As #OWS turns one month old and continues to spread all over this country and around the globe, just wanted to pass on a quick note about austerity’s crushing effects in Britain. Remember, just couple of months ago London was burning as a result of “toxic mix” of social deprivation, unemployment and austerity.
New figures released this week reported Britain’s highest jobless numbers in more than 15 years. Independent analysts expect unemployment — now 8.1 percent — to keep rising in the months ahead. The government has kept its promise to slash public-sector jobs — more than 100,000 have been lost in recent months. But its deficit-reduction policies have failed to revive the business confidence that was supposed to spur private-sector hiring.
Drastic public spending cuts were the wrong deficit-reduction strategy for the weakened British economy a year ago. And they are the wrong strategy for the faltering American economy today.
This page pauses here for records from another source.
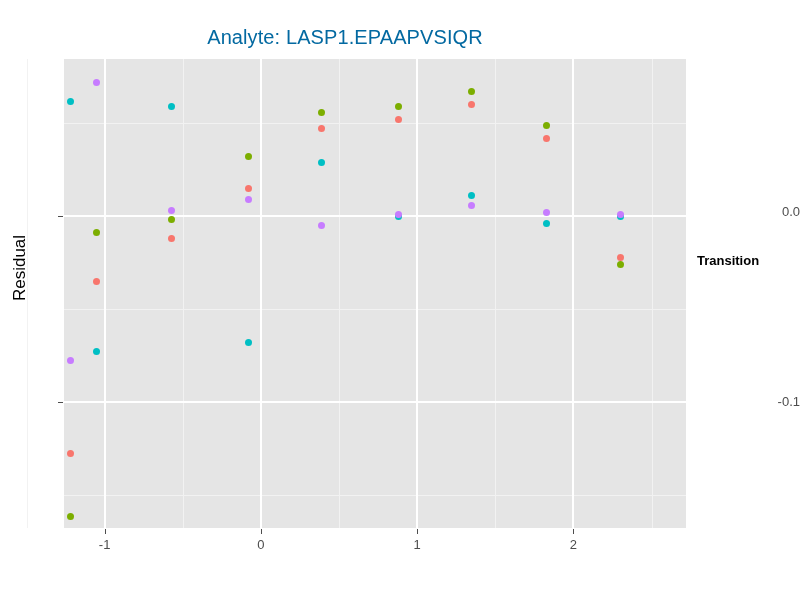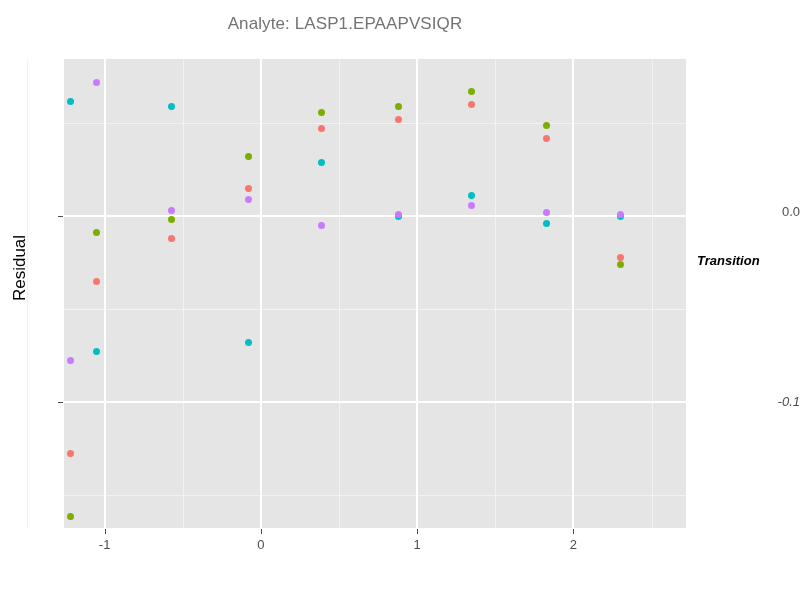--- a/index.html
+++ b/index.html
@@ -7,23 +7,23 @@
     width:800px;height:600px;
     background:#ffffff;
     font-family:"Liberation Sans", sans-serif;
     overflow:hidden;
     position:relative;
   }
   #root{position:absolute;left:0;top:0;width:800px;height:600px;}
 
   
   .plot-title{
-    position:absolute;left:0;top:14px;width:690px;
+    position:absolute;left:0;top:26px;width:690px;
     text-align:center;
-    font-size:17px;color:#737373;
+    font-size:20px;color:#0369a1;
     letter-spacing:.1px;
   }
 
   
   .panel{
     position:absolute;
     left:64px;top:59px;
     width:622px;height:469px;
     background:#e5e5e5;
   }
@@ -62,21 +62,21 @@
   .yaxis-title{
     position:absolute;
     left:-80px;top:258px;
     width:200px;text-align:center;
     font-size:17px;color:#000;
     transform:rotate(-90deg);
   }
 
   
   .legend{position:absolute;left:697px;top:253px;width:100px;}
-  .legend-title{font-size:13px;font-weight:bold;color:#000;margin-bottom:6px;font-style:italic;}
+  .legend-title{font-size:13px;font-weight:bold;color:#000;margin-bottom:6px;}
   .legend-row{display:flex;align-items:center;height:17px;margin-bottom:1px;}
   .legend-key{
     width:17px;height:17px;background:#f2f2f2;
     display:flex;align-items:center;justify-content:center;
     margin-right:4px;flex:0 0 auto;
   }
   .legend-dot{width:6px;height:6px;border-radius:50%;}
   .legend-label{font-size:13px;color:#000;white-space:nowrap;}
 </style>
 </head>
@@ -135,21 +135,21 @@
       <div class="pt" title="2.y8.1 (0.39, -0.005)" style="left: 257.864px; top: 166.479px; background: rgb(199, 124, 255);"></div>
       <div class="pt" title="2.y8.1 (0.88, 0.001)" style="left: 334.442px; top: 155.343px; background: rgb(199, 124, 255);"></div>
       <div class="pt" title="2.y8.1 (1.35, 0.006)" style="left: 407.894px; top: 146.064px; background: rgb(199, 124, 255);"></div>
       <div class="pt" title="2.y8.1 (1.83, 0.002)" style="left: 482.91px; top: 153.488px; background: rgb(199, 124, 255);"></div>
       <div class="pt" title="2.y8.1 (2.3, 0.001)" style="left: 556.362px; top: 155.343px; background: rgb(199, 124, 255);"></div>
     </div>
 
   <div id="axis-layer">
       <div class="ytick-label" style="top: 204px;">0.0</div>
       <div class="ytick-mark" style="top: 216.199px;"></div>
-      <div class="ytick-label" style="top: 393.795px; font-style: italic;">-0.1</div>
+      <div class="ytick-label" style="top: 393.795px;">-0.1</div>
       <div class="ytick-mark" style="top: 401.795px;"></div>
       <div class="xtick-label" style="left: 104.633px; top: 537px;">-1</div>
       <div class="xtick-mark" style="left: 104.633px;"></div>
       <div class="xtick-label" style="left: 260.915px; top: 537px;">0</div>
       <div class="xtick-mark" style="left: 260.915px;"></div>
       <div class="xtick-label" style="left: 417.196px; top: 537px;">1</div>
       <div class="xtick-mark" style="left: 417.196px;"></div>
       <div class="xtick-label" style="left: 573.477px; top: 537px;">2</div>
       <div class="xtick-mark" style="left: 573.477px;"></div>
     </div>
Britain’s unhappy experience is further evidence that radical reductions in federal spending will do little but stifle economic recovery.
A few years of robust growth would go far toward making swollen federal deficits more manageable. But slashing government spending in an already stalled economy weakens anemic demand, leading to lost output and lost tax revenues. As revenues fall, deficit reduction requires longer, deeper spending cuts. Cut too far, too fast, and the result is not a balanced budget but a lost decade of no growth. That could now happen in Britain. And if the Republicans have their way, it could also happen here.
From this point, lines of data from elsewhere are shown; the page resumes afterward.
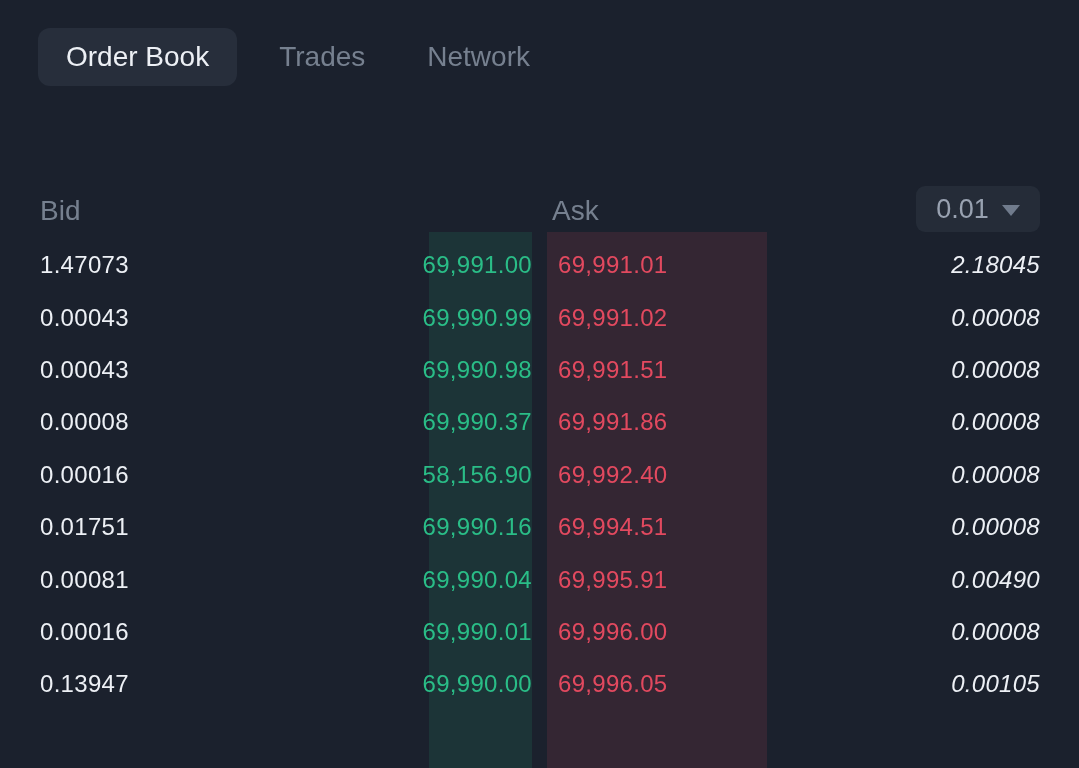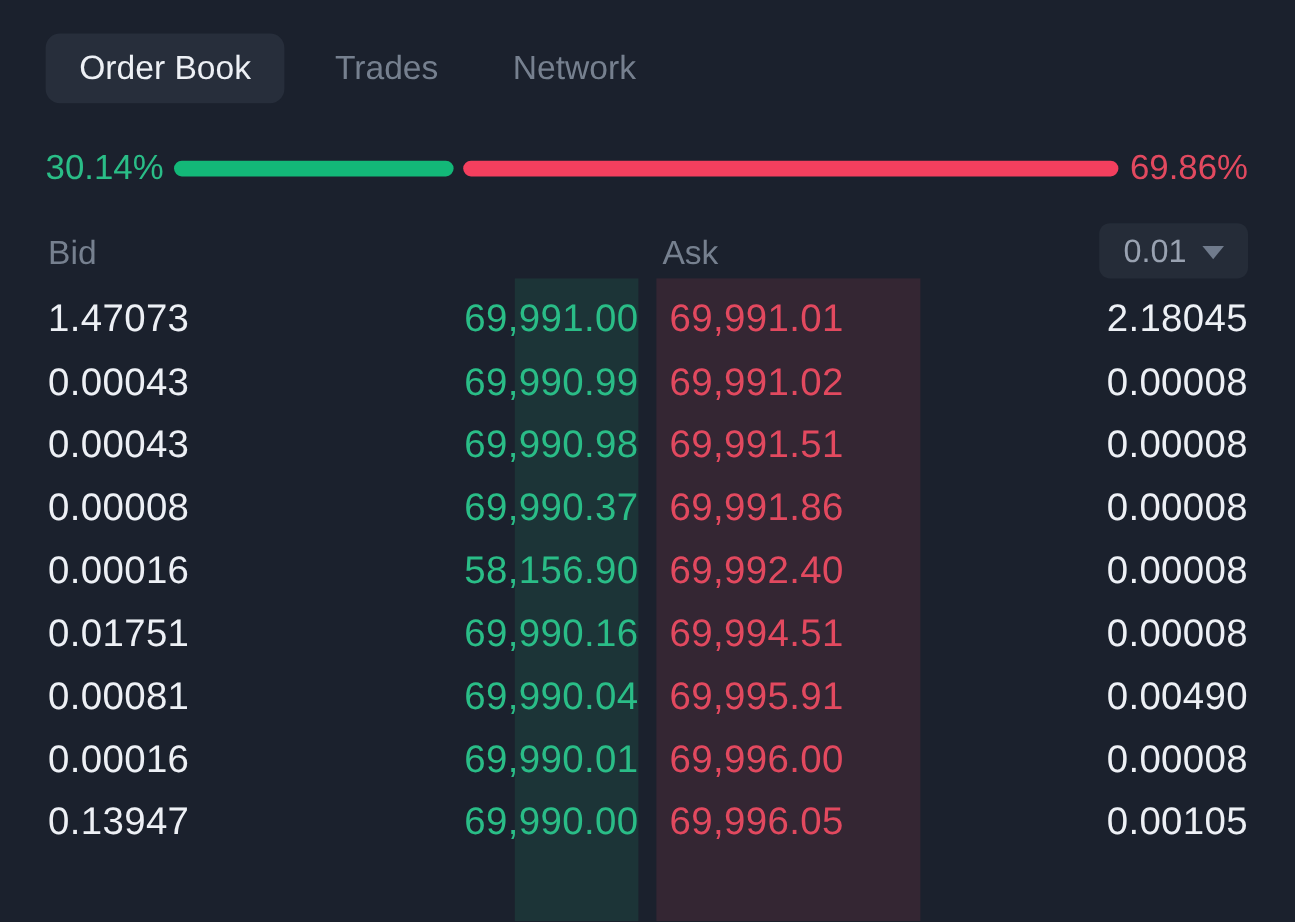--- a/index.html
+++ b/index.html
@@ -58,49 +58,41 @@
   .col-header.ask{left:514px;}
   .precision{position:absolute;right:0;top:-7px;height:46px;min-width:124px;
        display:flex;align-items:center;justify-content:center;gap:13px;
        background:var(--dropdown-bg);border:none;border-radius:9px;cursor:pointer;
        font-family:inherit;font-size:27px;color:var(--dropdown-text);padding:0 16px;}
   .caret{width:0;height:0;border-left:9px solid transparent;
        border-right:9px solid transparent;border-top:11px solid var(--caret-color);margin-top:2px;}
 
   
   .rows{position:absolute;left:38px;right:39px;top:239px;z-index:1;}
-  .row{height:52.4px;display:flex;align-items:center;font-size:32px;letter-spacing:0.3px;line-height:1;}
+  .row{height:52.4px;display:flex;align-items:center;font-size:24px;letter-spacing:0.3px;line-height:1;}
   .cell{flex:0 0 auto;}
   .cell.bid-amt{width:250px;text-align:left;color:var(--primary-text);padding-left:2px;}
   .cell.bid-price{width:244px;text-align:right;color:var(--bid-green);}
   .cell.ask-price{width:250px;text-align:left;color:var(--ask-red);margin-left:20px;padding-left:6px;}
-  .cell.ask-amt{flex:1 1 auto;text-align:right;color:var(--primary-text);}
+  .cell.ask-amt{flex:1 1 auto;text-align:right;color:var(--primary-text);font-style:italic;}
 </style>
 </head>
 <body>
 
 <div class="app">
 
   <div class="depth bid"></div>
   <div class="depth ask"></div>
 
   <div class="tabs">
     <button class="tab active t1">Order Book</button>
     <button class="tab t2">Trades</button>
     <button class="tab t3">Network</button>
   </div>
 
-  <div class="ratio-row">
-    <span class="pct bid">30.14%</span>
-    <div class="bar">
-      <div class="bar-seg green" style="flex-basis: 29.54%;"></div>
-      <div class="bar-seg red"></div>
-    </div>
-    <span class="pct ask">69.86%</span>
-  </div>
 
   <div class="header-row">
     <span class="col-header bid">Bid</span>
     <span class="col-header ask">Ask</span>
     <button class="precision">
       <span>0.01</span>
       <span class="caret"></span>
     </button>
   </div>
Well, it’s not the just the Republicans standing in the way. The question is whether the Democrats will mount a credible counter policy offensive, ripping apart Washington’s bipartisan fetish with austerity,? As the NYT rightly points out, austerity is nothing more than “a political ideology masquerading as an economic policy.”
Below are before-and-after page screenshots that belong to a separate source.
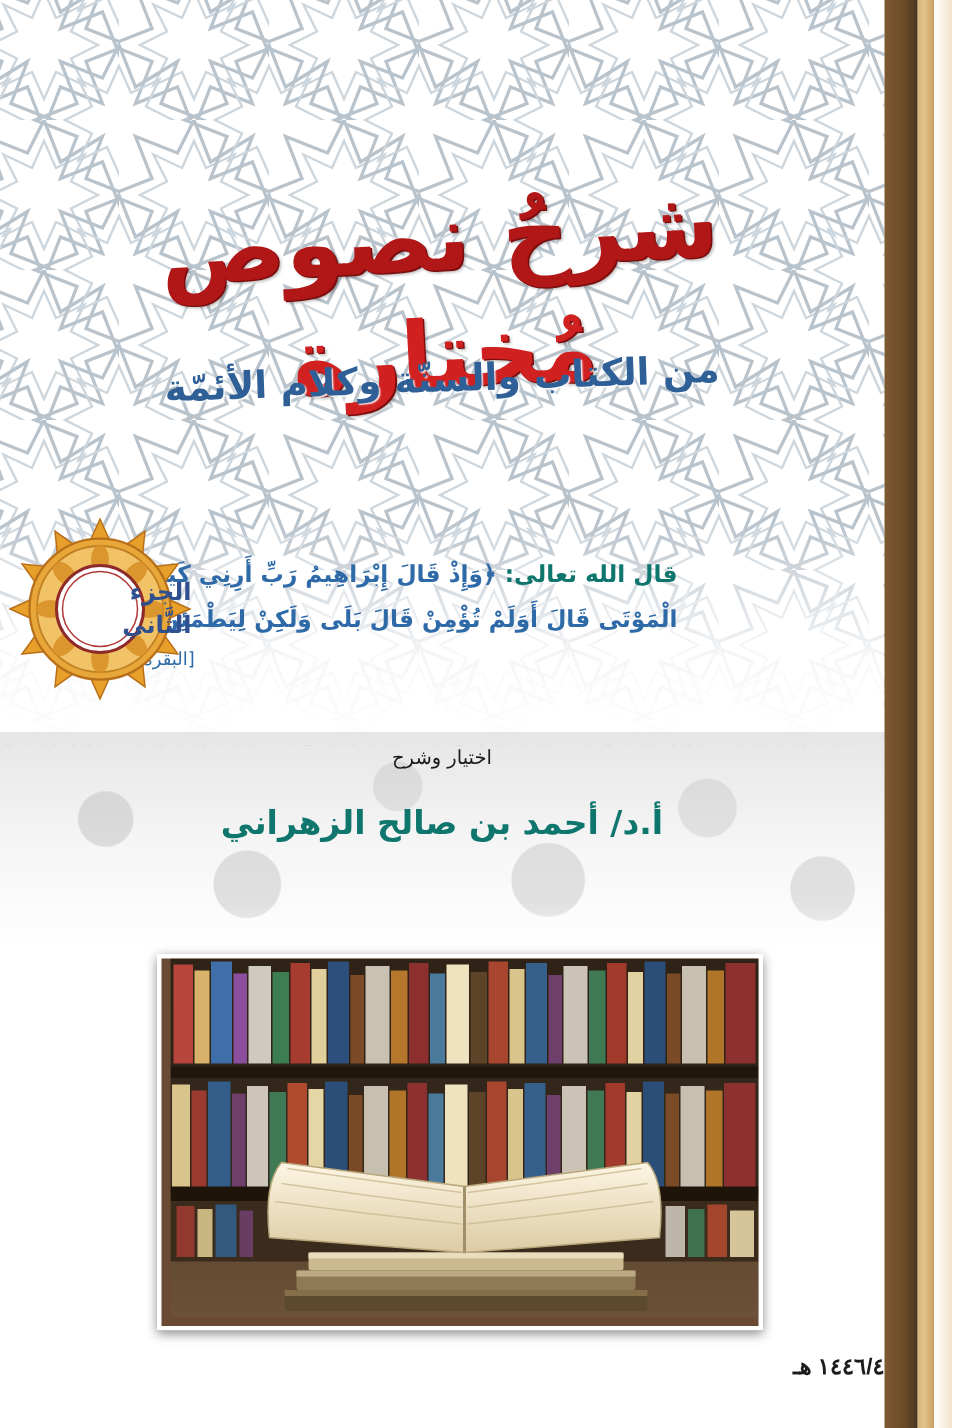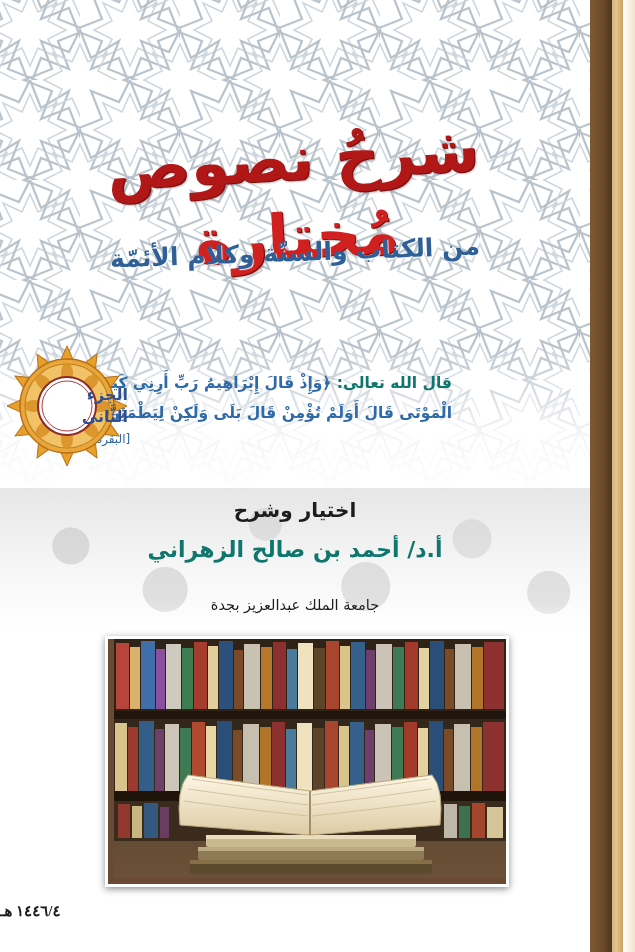--- a/index.html
+++ b/index.html
@@ -187,22 +187,22 @@
     line-height: 1.35;
   }
 
   
   .byline {
     position: absolute;
     top: 498px;
     left: 0; right: 0;
     text-align: center;
     font-family: "DejaVu Sans", sans-serif;
-    font-size: 20px;
-    font-weight: bold;
+    font-size: 13px;
+    font-weight: normal;
     color: #1c1c1c;
   }
   .author-name {
     position: absolute;
     top: 537px;
     left: 0; right: 0;
     text-align: center;
     font-family: "DejaVu Sans", sans-serif;
     font-size: 22px;
     font-weight: bold;
@@ -239,22 +239,22 @@
     overflow: hidden;
     background: #6a4a32;
   }
   .photo svg { display: block; }
 
   
   .year {
     position: absolute;
     top: 902px;
     left: 0; right: 0;
-    text-align: left;
-    font-family: Liberation Serif, serif;
+    text-align: right;
+    font-family: Liberation Sans, sans-serif;
     font-size: 15px;
     font-weight: bold;
     color: #1c1c1c;
   }
 </style>
 </head>
 <body>
 
 <div class="page">
 
@@ -337,21 +337,20 @@
         </g>
       </svg>
       <div class="rosette-text">
         <span>الجزء</span>
         <span>الثَّاني</span>
       </div>
     </div>
 
     <div class="byline">اختيار وشرح</div>
     <div class="author-name">أ.د/ أحمد بن صالح الزهراني</div>
-    <div class="author-affil">جامعة الملك عبدالعزيز بجدة</div>
 
     <div class="photo">
       <svg width="392" height="239" viewBox="0 0 392 239" xmlns="http://www.w3.org/2000/svg" aria-hidden="true">
         <defs>
           <linearGradient id="shelfbg" x1="0" y1="0" x2="0" y2="1">
             <stop offset="0%" stop-color="#3d2a1c"></stop>
             <stop offset="100%" stop-color="#6b5137"></stop>
           </linearGradient>
           <linearGradient id="pagegrad" x1="0" y1="0" x2="0" y2="1">
             <stop offset="0%" stop-color="#fdf6e4"></stop>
If politicians on this side of the Atlantic make the same mistakes as the government of David Cameron, we could also experience the kind of “great splintering" Britain has experienced due to ill-advised economic policies ripping apart its social fabric. Hopefully those in charge are paying close attention to what is happening out there and will move towards crafting economic policies catered towards the 99 percent, instead of getting hoodwinked by nonsense such as austerity.